Called a recognizer because we are recognizing whether a prefix of text is in the language defined by pattern. 

Generator

gen(pattern) -=> Language L defined by pattern

Eg: 
(a|b)(a|b) => {aa, ab, ba, bb}

a*         => {'', a, aa, aaa, ....}
To make a finite set pass a set of numbers Ns, to limit the lengths of matched patterns, i.e:
pat( {1,2,3} ) => {a, aa, aaa}

Hence we want to find set of all possible patterns (with lengths in Ns) without giving the text

---

map fn can be applied to strings:

a, b, c = lit('a'), lit('b'), lit('c') 
can be written as
a, b, c = map(lit, 'abc')

---

To extend a binary function to an n_ary function use decorators:

If f is a binary function
f2 = n_ary(f) so that 
f2(a,b,c) = f(a, f(b,c))

where n_ary is a function (decorator) we have defined which takes a binary function and returns an n_ary fn.

we can now simply say 
f = n_ary(f)
This extends the functionality of f to take multiple arguments. We did not have to change the definition of f. Had there been multiple functions like f which needed extension to n_ary args like sequence, alternate, add, mul, etc, we would have to change each one of those.

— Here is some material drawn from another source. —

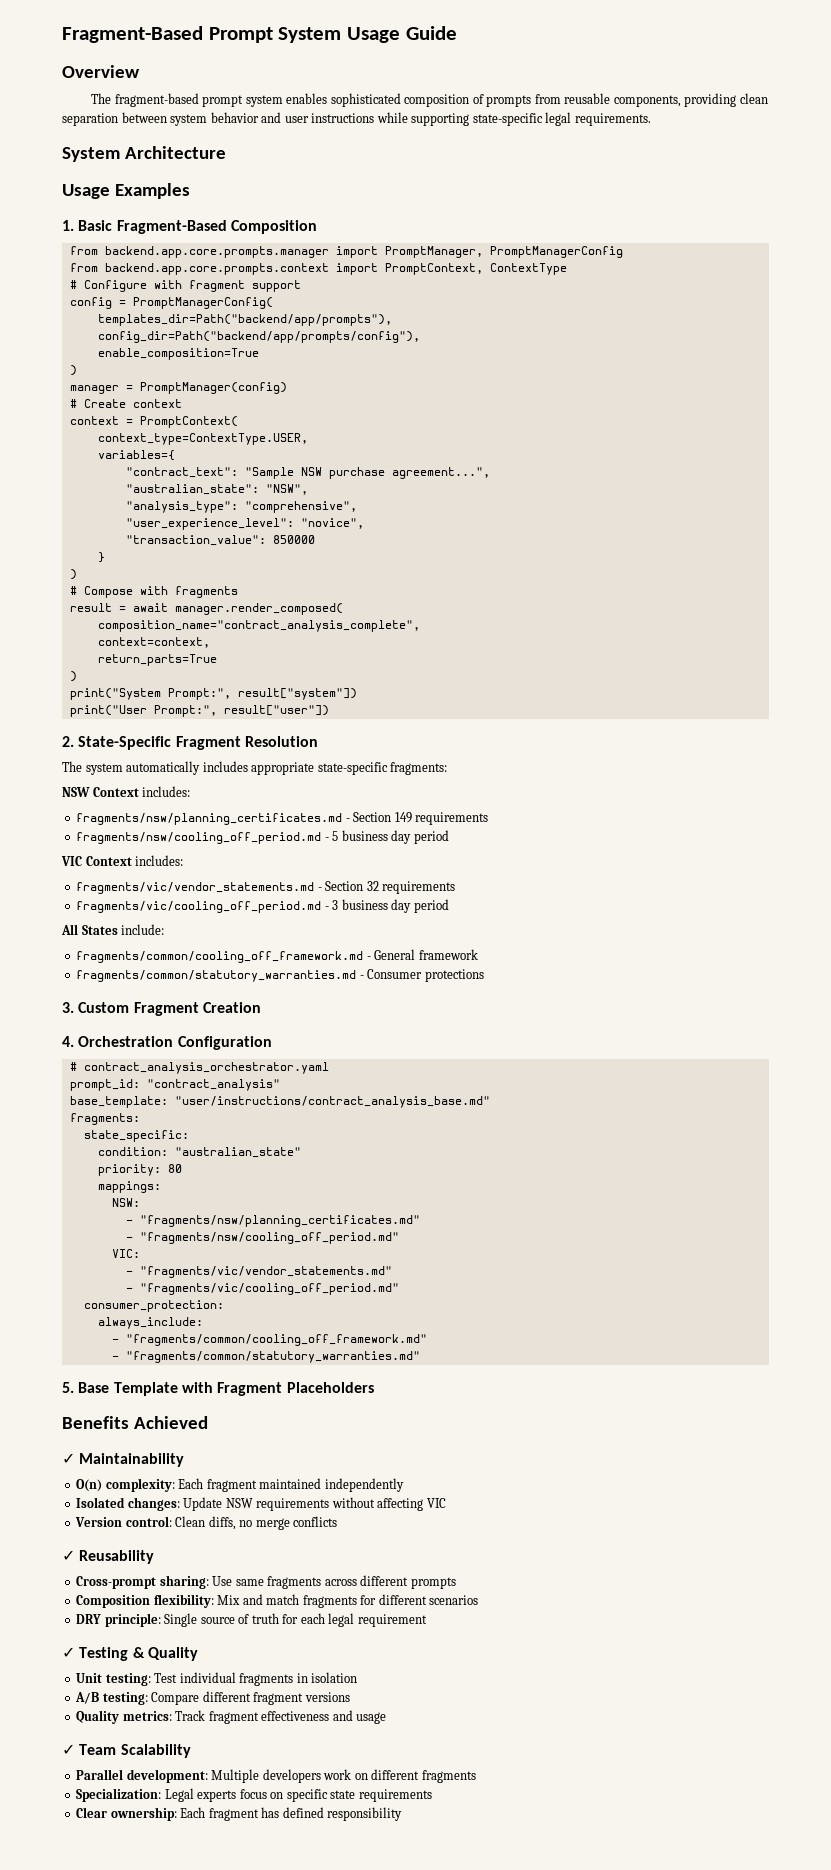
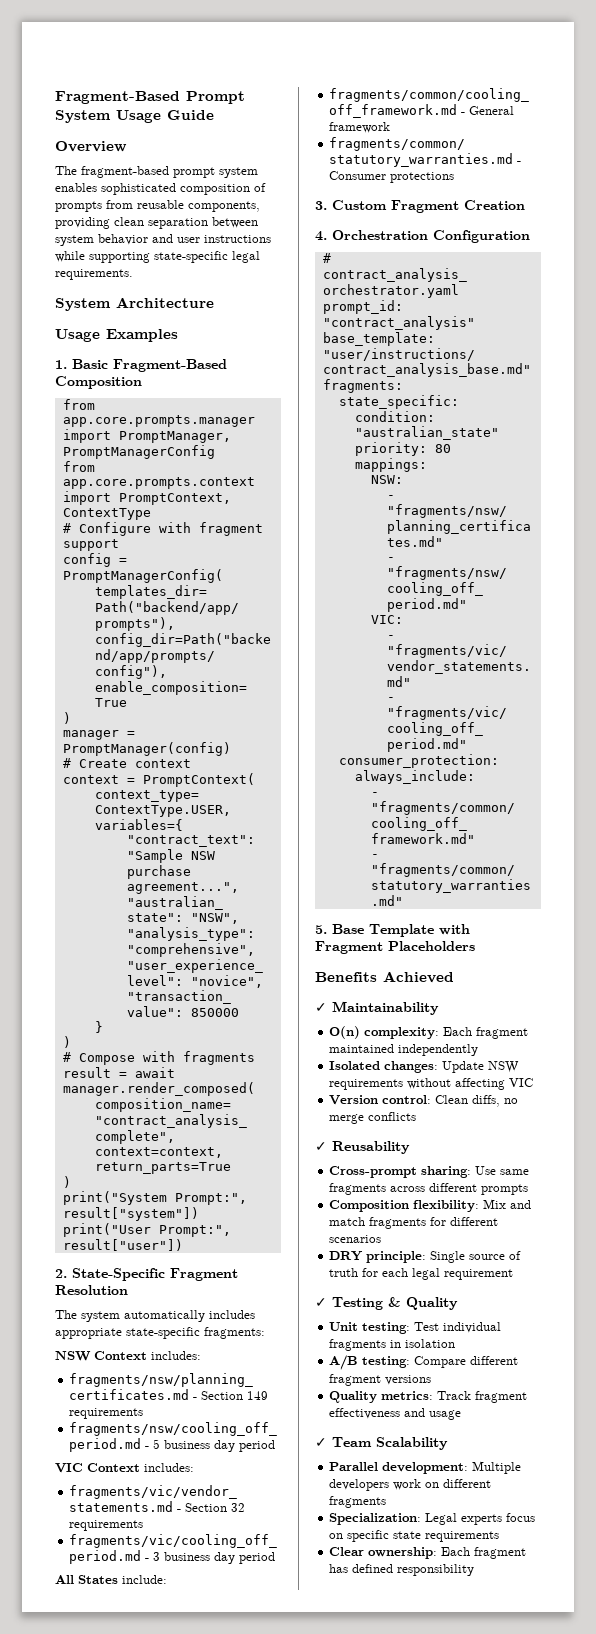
- from backend.app.core.prompts.manager import PromptManager, PromptManagerConfig
+ from app.core.prompts.manager import PromptManager, PromptManagerConfig
- from backend.app.core.prompts.context import PromptContext, ContextType
+ from app.core.prompts.context import PromptContext, ContextType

This technique of extension of function's functionality is so common that there is a shortcut for this in Python. Write @<ecorator_name> before defining the function:

@n_ary 
def seq(x, y):
    ...

Defn of n_ary
def n_ary(f):
    """Given binary function f(x,y), return an n_ary function such that
    f(x,y,z) = f(x, f(y,z)), etc. Also allow f(x)=x"""
    def n_ary_f(x, *args):
        return x if not args else f(x, n_ary_f(*args))
    return n_ary_f

---

*args and **kwargs

def f(x, *args):
     print x
     for count, arg in enumerate(args):
             print count, arg

Output of f('a','b','c')
a
0 b
1 c


def bar(**kwargs):
     for a in kwargs:
         print a, kwargs[a]
         

Output of bar(name='one', age=27)
age 27
name one

---

To avoid repetition of line update_wrapper(n_ary_f, f) in all decorator fns like n_ary, 
define a decorator fn which updates the help of fn it is applied to and of the fn that 
the applied fn is applied to.

@decorator
def n_ary(f):
    """Given binary function f(x,y), return an n_ary function such that
    f(x,y,z) = f(x, f(y,z)), etc. Also allow f(x)=x"""
    def n_ary_f(x, *args):
        return x if not args else f(x, n_ary_f(*args))
    # update_wrapper(n_ary_f, f) # Violates DRY principle
    return n_ary_f

def decorator(d):
    """Make function d a decorator; d wraps a function fn.
    Updates help of both the fn d and the fn that d is applied to."""
    def _d(fn):
        return update_wrapper(d(fn), d)
    return update_wrapper(_d, d)

---

y = [1,2,3]
d = {}
if y in d -> ..
If you try to look up a list in a dictionary(hash table) you will get a type error:
TypeError: unhashable type : list

That is because lists are mutable, i.e. you can change the value of any list item. Then the hash value for that list will change at the time of retrival from when it was stored. 
Some languages do allow lists to be put into a hash table.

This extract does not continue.